In Shakespearean scholarship, the Henriad refers to a group of William Shakespeare's history plays depicting the rise of the English kings. It is sometimes used to refer to a group of four plays (a tetralogy), but some sources and scholars use the term to refer to eight plays. In the 19th century, Algernon Charles Swinburne used the term to refer to three plays, but that use is not current.

In one sense, the Henriad refers to: Richard II; Henry IV, Part 1; Henry IV, Part 2; and Henry V – with the implication that these four plays are Shakespeare's epic, and that Prince Hal, who later becomes Henry V, is the epic hero. (This group may also be referred to as the "second tetralogy" or "second Henriad".)

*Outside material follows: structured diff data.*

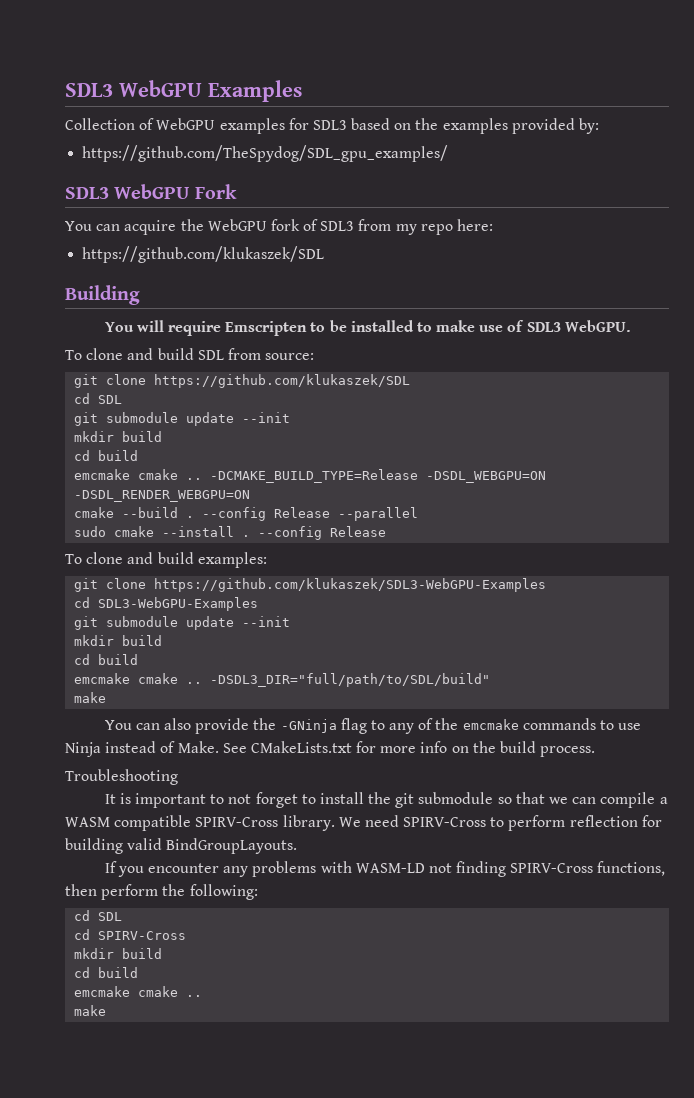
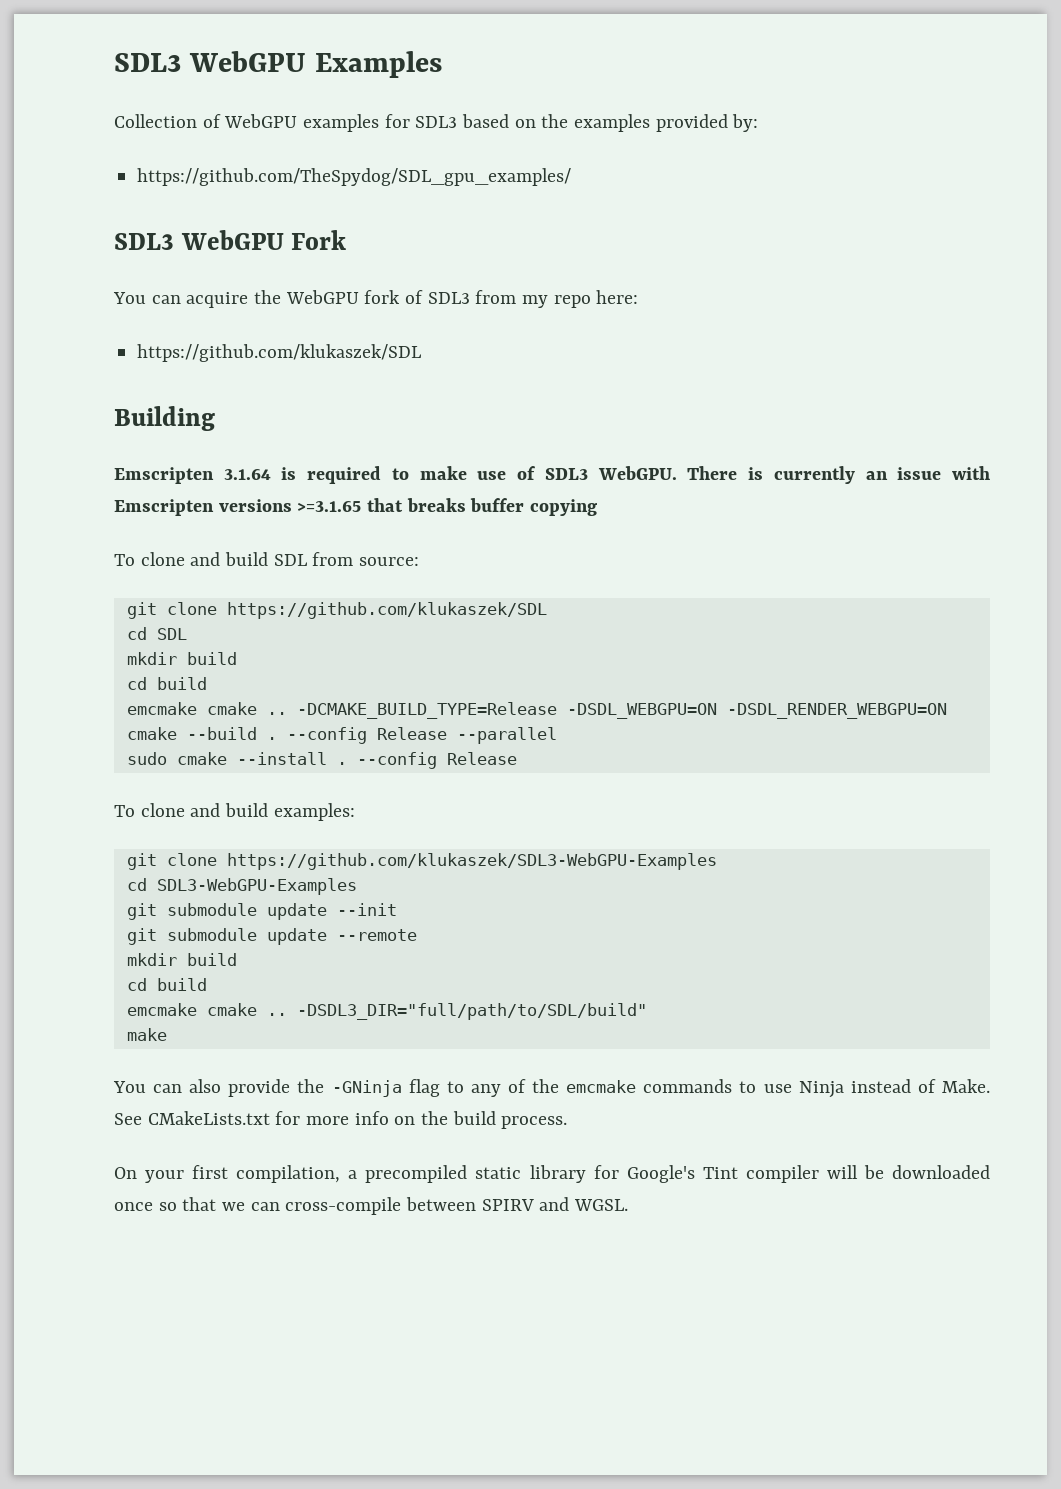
- You will require Emscripten to be installed to make use of SDL3 WebGPU.
+ Emscripten 3.1.64 is required to make use of SDL3 WebGPU. There is currently an issue with Emscripten versions >=3.1.65 that breaks buffer copying
  git clone https://github.com/klukaszek/SDL
  cd SDL
- git submodule update --init
+ git submodule update --remote
- Troubleshooting
- It is important to not forget to install the git submodule so that we can compile a WASM compatible SPIRV-Cross library. We need SPIRV-Cross to perform reflection for building valid BindGroupLayouts.
- If you encounter any problems with WASM-LD not finding SPIRV-Cross functions, then perform the following:
- cd SDL
- cd SPIRV-Cross
- mkdir build
- cd build
- emcmake cmake ..
- make
+ On your first compilation, a precompiled static library for Google's Tint compiler will be downloaded once so that we can cross-compile between SPIRV and WGSL.

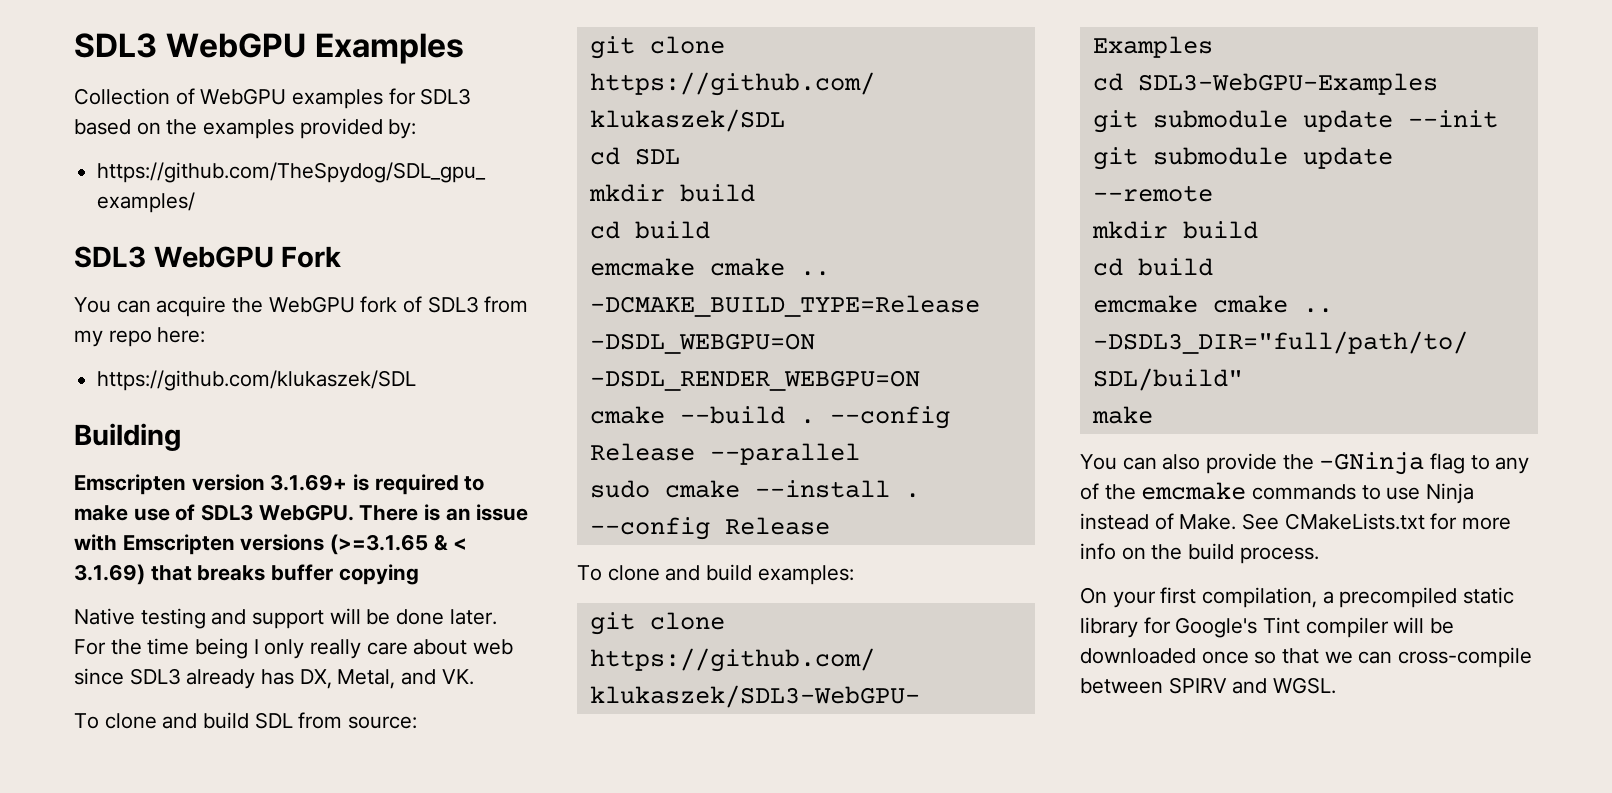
- Emscripten 3.1.64 is required to make use of SDL3 WebGPU.
+ Emscripten version 3.1.69+ is required to make use of SDL3 WebGPU.
- There is currently an issue with Emscripten versions >=3.1.65 that breaks buffer copying
+ There is an issue with Emscripten versions (>=3.1.65 & < 3.1.69) that breaks buffer copying
+ Native testing and support will be done later. For the time being I only really care about web since SDL3 already has DX, Metal, and VK.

In a more inclusive meaning, the Henriad refers to eight plays: the tetralogy mentioned above, plus four plays that were written earlier, based on the civil wars now known as The Wars of the Roses – Henry VI, Part 1; Henry VI, Part 2; Henry VI, Part 3; and Richard III.

==The second tetralogy==
The term Henriad was popularised by Alvin Kernan in his 1969 article, "The Henriad: Shakespeare's Major History Plays" to suggest that the four plays of the second tetralogy (Richard II; Henry IV, Part 1; Henry IV, Part 2; and Henry V), when considered together as a group, or a dramatic tetralogy, have coherence and characteristics that are the primary qualities associated with literary epic: "large-scale heroic action involving many men and many activities tracing the movement of a nation or people through violent change from one condition to another." In this context Kernan sees the four plays as analogous to Homer's Iliad, Virgil's Aeneid, Voltaire's Henriade, and Milton's Paradise Lost. The action of the Henriad follows the dynastic, cultural and psychological journey that England traveled as it left the medieval world with Richard II and moved on to Henry V and the Renaissance. Politically and socially the Henriad represents a "movement from feudalism and hierarchy to the national state and individualism". Kernan similarly discusses the Henriad in psychological, spatial, temporal, and mythical terms. "In mythical terms," he says, "the passage is from a garden world to a fallen world." This group of plays has recurring characters and settings. However, there is no evidence that these plays were written with the intention that they be considered a group.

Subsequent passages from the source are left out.